17 mai 2017

LE DEUXIEME JOUR

Cher Paris,
c'est une fuite d'une semaine
que je te raconte sous la lourde lumière du sud
avec des mots paresseux, rougis des cerises que les enfants me mettent dans la bouche
il fait si beau que j'ai appris à jouer du ukulélé
mais j'essaye de tout te raconter dans l'ordre
voilà la plus longue carte postale du monde
adressée à personne en particulier
juste un timbre
quatre vingt mille feuilles de papiers à lignes
et pas d'adresse sur l'enveloppe.


LE DEUXIEME JOUR

le deuxième et le troisième jour
j'ai mangé des dunes
c'est un petit beignet couleur sable avec de la chantilly qui déborde
j'avais encore du sable dans mes chaussettes
il fallait que j'aille à une espèce de bilan-du-concert-improvisé-de-la-veille
assise à table par habitude gardée des salles de classe
je dessinais au lieu d'écouter les lycéennes autour de la table
je les regardais rougir et tenter de ne pas bouger
bien-sûr que moi j'étais tranquille
cachée derrière mon stylo
avant de repartir elles m'ont demandé des photos
alors on a fait semblant de se battre ou de se prendre dans les bras
ou de jouer au pierre-feuille-quoiquecesoitd'autre
ou de faire d'horribles grimaces
pour la photo de groupe comme aucun fond n'était uni
on s'est allongées par terre en étoile
on aurait dit un générique de série des années 90
le soir je jouais dans la maison où j'avais dormi
où j'avais écrit avant de m'endormir, répandu mes affaires sur le plancher et pris le petit dejeuner pieds nus
bref dans la maison où je m'étais fait une petite vie en accéléré,
où une famille m'avait gentiment fait une place,
quelle drôle d'impression de descendre l'escalier depuis sa chambre pour faire un concert
mais que j'étais heureuse de chanter sans micro
l'impression d'un filtre en moins plutôt que d'un mégaphone oublié
de joie, j'en grimpais sur les sofas
je m'asseyais sur le rebord du canapé en poussant tout le monde
sans scrupules, mais avec moulte petits gloussements de rire
c'est sans doute tout ce que je ne raconte pas, qui déborde comme ça
aussi étrange que ça paraisse j'écris plus mais je parle moins
comme si mon tuyau à mots s'était penché d'un côté
après le concert il y avait un buffet.

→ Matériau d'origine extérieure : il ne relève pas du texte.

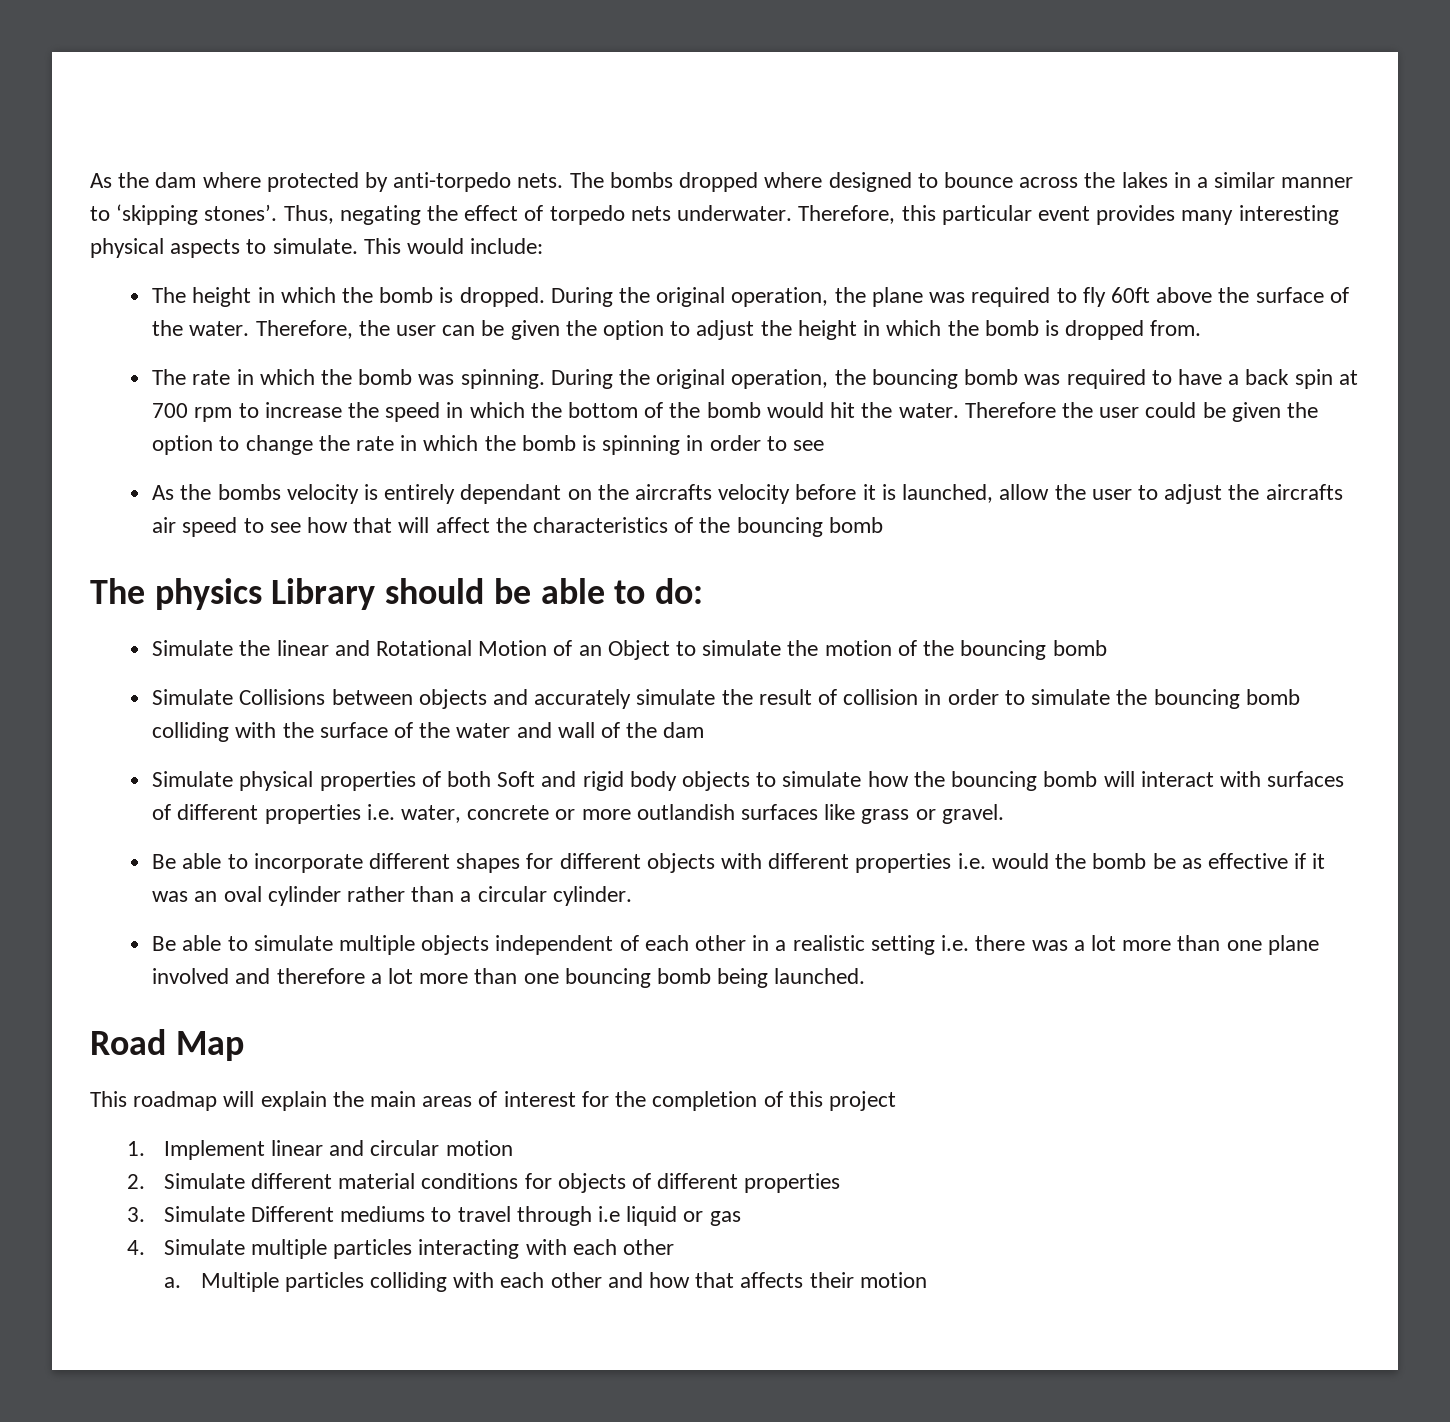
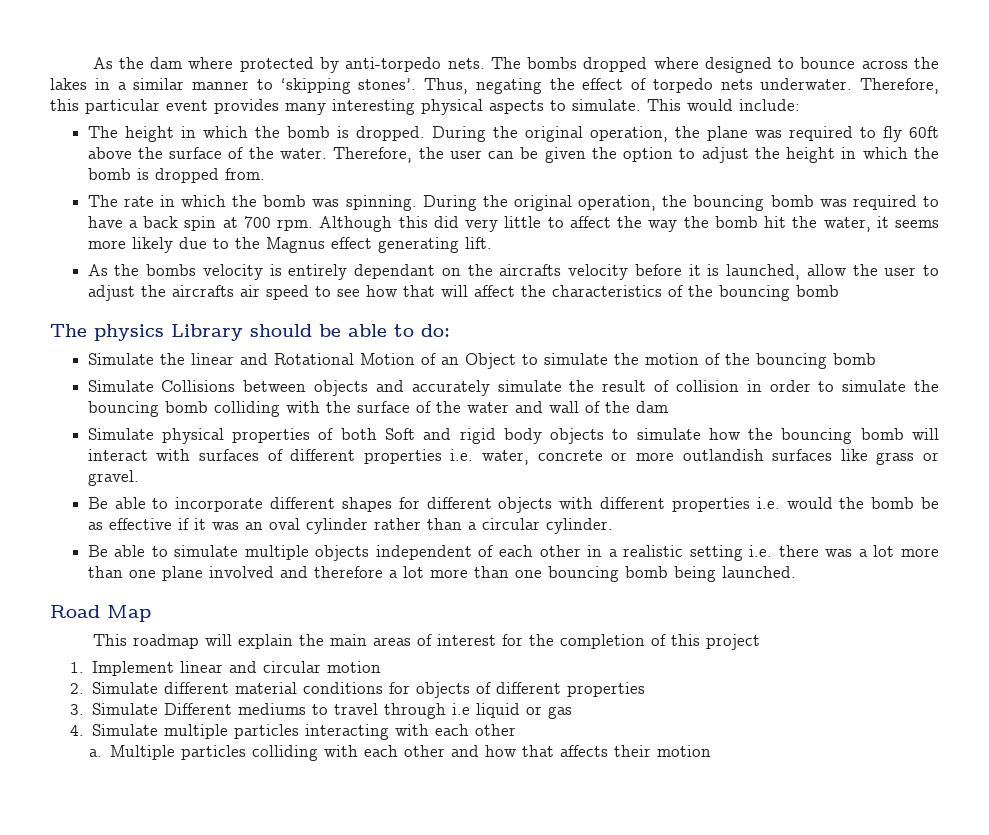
- During the original operation, the bouncing bomb was required to have a back spin at 700 rpm to increase the speed in which the bottom of the bomb would hit the water. Therefore the user could be given the option to change the rate in which the bomb is spinning in order to see
+ During the original operation, the bouncing bomb was required to have a back spin at 700 rpm. Although this did very little to affect the way the bomb hit the water, it seems more likely due to the Magnus effect generating lift.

J'essayais de goûter à tout,
j'écoutais les gens me parler, je souriais la bouche pleine
et je dessinais des petits personnages tout nus dans le livret de l'album.
Avant de me coucher j'ai reposé la rose que j'avais dans les cheveux
la rose offerte la veille, prélevée du bouquet
et qui m'avait accompagnée toute la journée
qui était une coquetterie et un souvenir tendre,
qui se fanait gracieusement au milieu de ma tête
comme le temps passait vite sous ce gros soleil content
déjà c'était le matin et il fallait repartir
avec le sentiment de quitter une maison familière
comme celle d'une tante ou d'une amie,
ou plutôt, celle des familles des copains chez qui on restait dormir, ados, se réveillant le matin avec d'autres parents, d'autres habitudes
cette impression là de familier tendre, de sourire persistant et de mal à la tête
une maison où on sait qu'on pourrait gratter à la porte
si on avait besoin d'un endroit
d'un abri
sans forcément tout avoir besoin de dire ou de comprendre
merci, Corinne, et Bordeaux Chanson
pour ça
je garde donc une adresse de porte ouverte
et un parfum persistant, dans les cheveux, en guise de médaille heureuse.